» Goal of the exercise: Your job is to restate each entry word for word.

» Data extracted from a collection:
■ ■ ■

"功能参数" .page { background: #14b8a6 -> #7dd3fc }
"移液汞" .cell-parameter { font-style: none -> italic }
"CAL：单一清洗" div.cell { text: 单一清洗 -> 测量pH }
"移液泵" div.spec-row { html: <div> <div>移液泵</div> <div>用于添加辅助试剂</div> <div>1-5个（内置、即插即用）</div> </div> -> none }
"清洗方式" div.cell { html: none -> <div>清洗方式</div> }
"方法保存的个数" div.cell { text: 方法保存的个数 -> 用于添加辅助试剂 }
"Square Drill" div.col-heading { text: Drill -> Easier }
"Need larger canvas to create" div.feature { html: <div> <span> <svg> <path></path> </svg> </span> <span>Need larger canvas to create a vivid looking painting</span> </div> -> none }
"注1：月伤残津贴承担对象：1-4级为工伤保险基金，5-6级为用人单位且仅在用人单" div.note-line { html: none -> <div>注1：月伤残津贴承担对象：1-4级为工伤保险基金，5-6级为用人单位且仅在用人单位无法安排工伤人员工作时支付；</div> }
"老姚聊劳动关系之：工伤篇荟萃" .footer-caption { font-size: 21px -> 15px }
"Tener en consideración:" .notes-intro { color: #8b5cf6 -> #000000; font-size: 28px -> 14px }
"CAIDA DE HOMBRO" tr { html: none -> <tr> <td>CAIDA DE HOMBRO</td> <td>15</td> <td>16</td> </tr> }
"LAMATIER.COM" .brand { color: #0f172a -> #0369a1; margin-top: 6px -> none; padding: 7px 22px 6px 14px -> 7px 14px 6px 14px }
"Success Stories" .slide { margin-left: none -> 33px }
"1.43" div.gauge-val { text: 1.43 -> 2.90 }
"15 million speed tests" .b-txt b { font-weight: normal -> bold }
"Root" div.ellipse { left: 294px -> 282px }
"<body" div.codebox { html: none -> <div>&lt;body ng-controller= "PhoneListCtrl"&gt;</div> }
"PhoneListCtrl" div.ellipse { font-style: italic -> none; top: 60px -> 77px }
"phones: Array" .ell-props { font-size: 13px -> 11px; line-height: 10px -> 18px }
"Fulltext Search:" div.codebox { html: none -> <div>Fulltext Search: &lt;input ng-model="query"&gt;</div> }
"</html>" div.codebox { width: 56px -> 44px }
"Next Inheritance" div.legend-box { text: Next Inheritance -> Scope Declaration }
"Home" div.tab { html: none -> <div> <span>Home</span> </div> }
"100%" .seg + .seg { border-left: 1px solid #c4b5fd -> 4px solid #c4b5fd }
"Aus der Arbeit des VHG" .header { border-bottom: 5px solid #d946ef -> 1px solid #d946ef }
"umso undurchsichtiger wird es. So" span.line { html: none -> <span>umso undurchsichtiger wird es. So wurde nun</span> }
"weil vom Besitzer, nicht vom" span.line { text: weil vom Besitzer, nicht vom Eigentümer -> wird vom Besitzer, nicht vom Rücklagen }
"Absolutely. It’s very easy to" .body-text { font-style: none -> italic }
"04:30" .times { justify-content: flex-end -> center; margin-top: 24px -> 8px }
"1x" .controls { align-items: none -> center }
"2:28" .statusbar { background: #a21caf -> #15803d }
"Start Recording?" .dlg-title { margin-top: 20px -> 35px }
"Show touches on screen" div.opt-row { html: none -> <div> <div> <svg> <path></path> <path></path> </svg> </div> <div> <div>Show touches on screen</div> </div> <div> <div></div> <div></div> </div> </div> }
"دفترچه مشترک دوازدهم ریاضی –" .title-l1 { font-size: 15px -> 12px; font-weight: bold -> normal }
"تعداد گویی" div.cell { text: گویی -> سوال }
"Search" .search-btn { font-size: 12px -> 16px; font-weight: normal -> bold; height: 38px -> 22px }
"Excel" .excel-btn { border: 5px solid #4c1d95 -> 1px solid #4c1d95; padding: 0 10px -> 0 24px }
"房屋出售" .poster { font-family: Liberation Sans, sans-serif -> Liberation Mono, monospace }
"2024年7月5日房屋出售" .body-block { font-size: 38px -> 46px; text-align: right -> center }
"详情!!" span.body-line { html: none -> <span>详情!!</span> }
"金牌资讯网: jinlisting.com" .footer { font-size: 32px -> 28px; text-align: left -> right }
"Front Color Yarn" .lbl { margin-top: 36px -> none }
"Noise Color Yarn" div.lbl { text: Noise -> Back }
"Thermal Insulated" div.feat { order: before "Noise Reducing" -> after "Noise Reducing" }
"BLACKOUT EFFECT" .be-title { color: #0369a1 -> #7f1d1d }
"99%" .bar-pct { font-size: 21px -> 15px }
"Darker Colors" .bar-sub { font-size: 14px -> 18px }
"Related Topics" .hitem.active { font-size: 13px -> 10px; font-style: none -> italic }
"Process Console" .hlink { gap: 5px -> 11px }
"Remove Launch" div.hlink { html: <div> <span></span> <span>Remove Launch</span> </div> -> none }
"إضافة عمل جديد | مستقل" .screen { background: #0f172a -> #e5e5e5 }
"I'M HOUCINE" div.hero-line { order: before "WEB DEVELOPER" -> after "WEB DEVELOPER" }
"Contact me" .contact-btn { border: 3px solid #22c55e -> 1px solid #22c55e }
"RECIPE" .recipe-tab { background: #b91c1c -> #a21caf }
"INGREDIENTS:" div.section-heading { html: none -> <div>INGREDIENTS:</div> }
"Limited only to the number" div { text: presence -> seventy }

■ ■ ■

» Final answer:
"功能参数" .page { background: #14b8a6 -> #7dd3fc }
"移液汞" .cell-parameter { font-style: none -> italic }
"CAL：单一清洗" div.cell { text: 单一清洗 -> 测量pH }
"移液泵" div.spec-row { html: <div> <div>移液泵</div> <div>用于添加辅助试剂</div> <div>1-5个（内置、即插即用）</div> </div> -> none }
"清洗方式" div.cell { html: none -> <div>清洗方式</div> }
"方法保存的个数" div.cell { text: 方法保存的个数 -> 用于添加辅助试剂 }
"Square Drill" div.col-heading { text: Drill -> Easier }
"Need larger canvas to create" div.feature { html: <div> <span> <svg> <path></path> </svg> </span> <span>Need larger canvas to create a vivid looking painting</span> </div> -> none }
"注1：月伤残津贴承担对象：1-4级为工伤保险基金，5-6级为用人单位且仅在用人单" div.note-line { html: none -> <div>注1：月伤残津贴承担对象：1-4级为工伤保险基金，5-6级为用人单位且仅在用人单位无法安排工伤人员工作时支付；</div> }
"老姚聊劳动关系之：工伤篇荟萃" .footer-caption { font-size: 21px -> 15px }
"Tener en consideración:" .notes-intro { color: #8b5cf6 -> #000000; font-size: 28px -> 14px }
"CAIDA DE HOMBRO" tr { html: none -> <tr> <td>CAIDA DE HOMBRO</td> <td>15</td> <td>16</td> </tr> }
"LAMATIER.COM" .brand { color: #0f172a -> #0369a1; margin-top: 6px -> none; padding: 7px 22px 6px 14px -> 7px 14px 6px 14px }
"Success Stories" .slide { margin-left: none -> 33px }
"1.43" div.gauge-val { text: 1.43 -> 2.90 }
"15 million speed tests" .b-txt b { font-weight: normal -> bold }
"Root" div.ellipse { left: 294px -> 282px }
"<body" div.codebox { html: none -> <div>&lt;body ng-controller= "PhoneListCtrl"&gt;</div> }
"PhoneListCtrl" div.ellipse { font-style: italic -> none; top: 60px -> 77px }
"phones: Array" .ell-props { font-size: 13px -> 11px; line-height: 10px -> 18px }
"Fulltext Search:" div.codebox { html: none -> <div>Fulltext Search: &lt;input ng-model="query"&gt;</div> }
"</html>" div.codebox { width: 56px -> 44px }
"Next Inheritance" div.legend-box { text: Next Inheritance -> Scope Declaration }
"Home" div.tab { html: none -> <div> <span>Home</span> </div> }
"100%" .seg + .seg { border-left: 1px solid #c4b5fd -> 4px solid #c4b5fd }
"Aus der Arbeit des VHG" .header { border-bottom: 5px solid #d946ef -> 1px solid #d946ef }
"umso undurchsichtiger wird es. So" span.line { html: none -> <span>umso undurchsichtiger wird es. So wurde nun</span> }
"weil vom Besitzer, nicht vom" span.line { text: weil vom Besitzer, nicht vom Eigentümer -> wird vom Besitzer, nicht vom Rücklagen }
"Absolutely. It’s very easy to" .body-text { font-style: none -> italic }
"04:30" .times { justify-content: flex-end -> center; margin-top: 24px -> 8px }
"1x" .controls { align-items: none -> center }
"2:28" .statusbar { background: #a21caf -> #15803d }
"Start Recording?" .dlg-title { margin-top: 20px -> 35px }
"Show touches on screen" div.opt-row { html: none -> <div> <div> <svg> <path></path> <path></path> </svg> </div> <div> <div>Show touches on screen</div> </div> <div> <div></div> <div></div> </div> </div> }
"دفترچه مشترک دوازدهم ریاضی –" .title-l1 { font-size: 15px -> 12px; font-weight: bold -> normal }
"تعداد گویی" div.cell { text: گویی -> سوال }
"Search" .search-btn { font-size: 12px -> 16px; font-weight: normal -> bold; height: 38px -> 22px }
"Excel" .excel-btn { border: 5px solid #4c1d95 -> 1px solid #4c1d95; padding: 0 10px -> 0 24px }
"房屋出售" .poster { font-family: Liberation Sans, sans-serif -> Liberation Mono, monospace }
"2024年7月5日房屋出售" .body-block { font-size: 38px -> 46px; text-align: right -> center }
"详情!!" span.body-line { html: none -> <span>详情!!</span> }
"金牌资讯网: jinlisting.com" .footer { font-size: 32px -> 28px; text-align: left -> right }
"Front Color Yarn" .lbl { margin-top: 36px -> none }
"Noise Color Yarn" div.lbl { text: Noise -> Back }
"Thermal Insulated" div.feat { order: before "Noise Reducing" -> after "Noise Reducing" }
"BLACKOUT EFFECT" .be-title { color: #0369a1 -> #7f1d1d }
"99%" .bar-pct { font-size: 21px -> 15px }
"Darker Colors" .bar-sub { font-size: 14px -> 18px }
"Related Topics" .hitem.active { font-size: 13px -> 10px; font-style: none -> italic }
"Process Console" .hlink { gap: 5px -> 11px }
"Remove Launch" div.hlink { html: <div> <span></span> <span>Remove Launch</span> </div> -> none }
"إضافة عمل جديد | مستقل" .screen { background: #0f172a -> #e5e5e5 }
"I'M HOUCINE" div.hero-line { order: before "WEB DEVELOPER" -> after "WEB DEVELOPER" }
"Contact me" .contact-btn { border: 3px solid #22c55e -> 1px solid #22c55e }
"RECIPE" .recipe-tab { background: #b91c1c -> #a21caf }
"INGREDIENTS:" div.section-heading { html: none -> <div>INGREDIENTS:</div> }
"Limited only to the number" div { text: presence -> seventy }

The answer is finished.